» **PROVIDED DATA**:
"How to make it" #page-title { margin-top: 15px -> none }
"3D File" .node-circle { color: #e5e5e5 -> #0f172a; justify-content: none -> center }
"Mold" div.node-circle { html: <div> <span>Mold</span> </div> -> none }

==

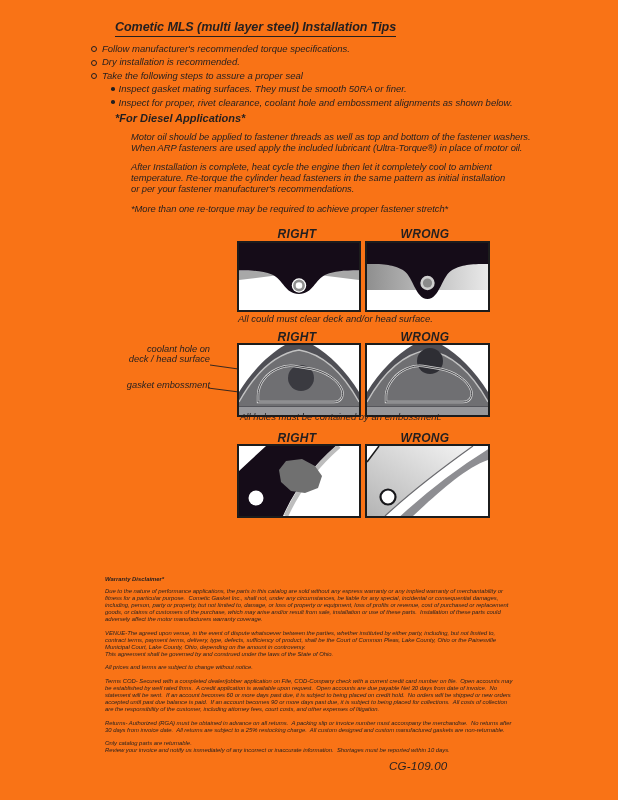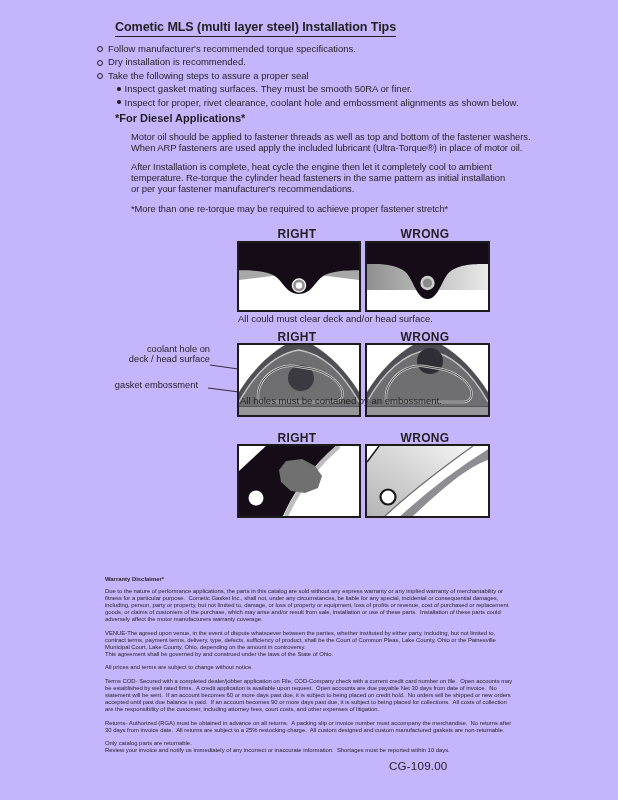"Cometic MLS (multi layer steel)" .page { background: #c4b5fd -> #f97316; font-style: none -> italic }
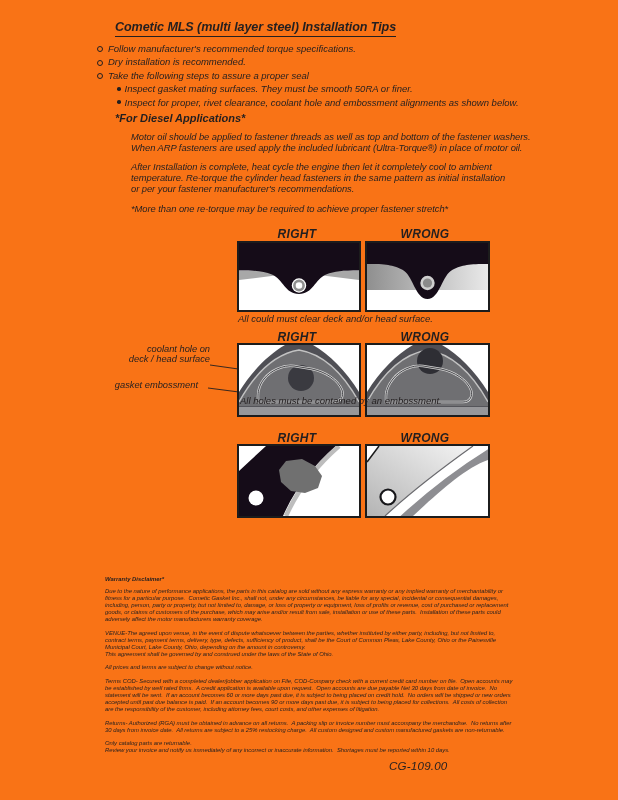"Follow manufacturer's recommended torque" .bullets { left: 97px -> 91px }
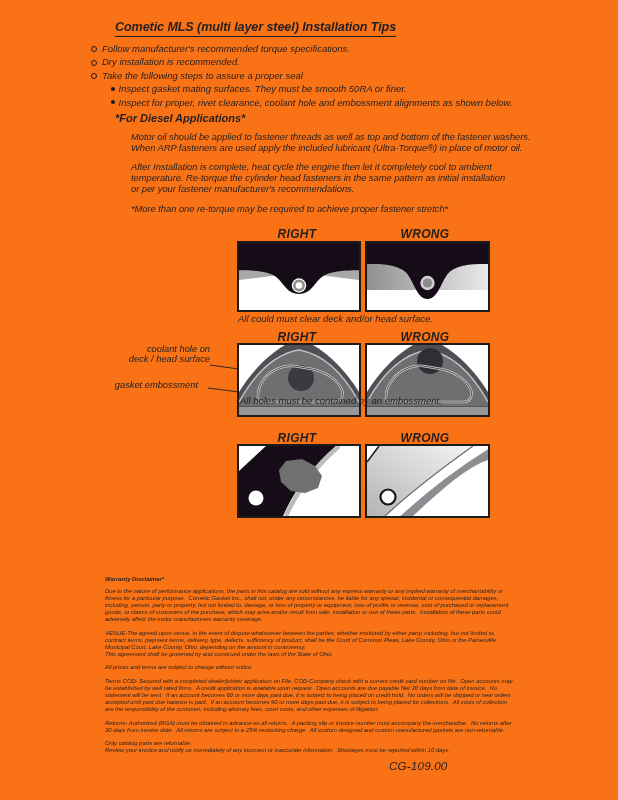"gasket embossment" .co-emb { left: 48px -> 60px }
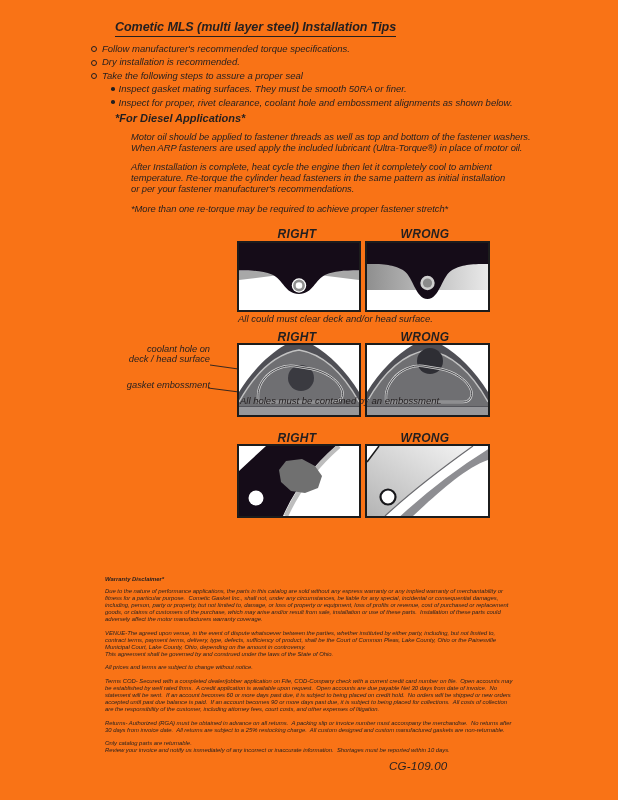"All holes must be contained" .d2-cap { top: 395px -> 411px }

» **YOUR INSTRUCTIONS**:
After locating the line containing "left: 48px ->" in the entries above, return it and every line after it exactly, ending at the line containing "holes must be", without pictures.

» **EXERCISE ANSWER**:
"gasket embossment" .co-emb { left: 48px -> 60px }
"All holes must be contained" .d2-cap { top: 395px -> 411px }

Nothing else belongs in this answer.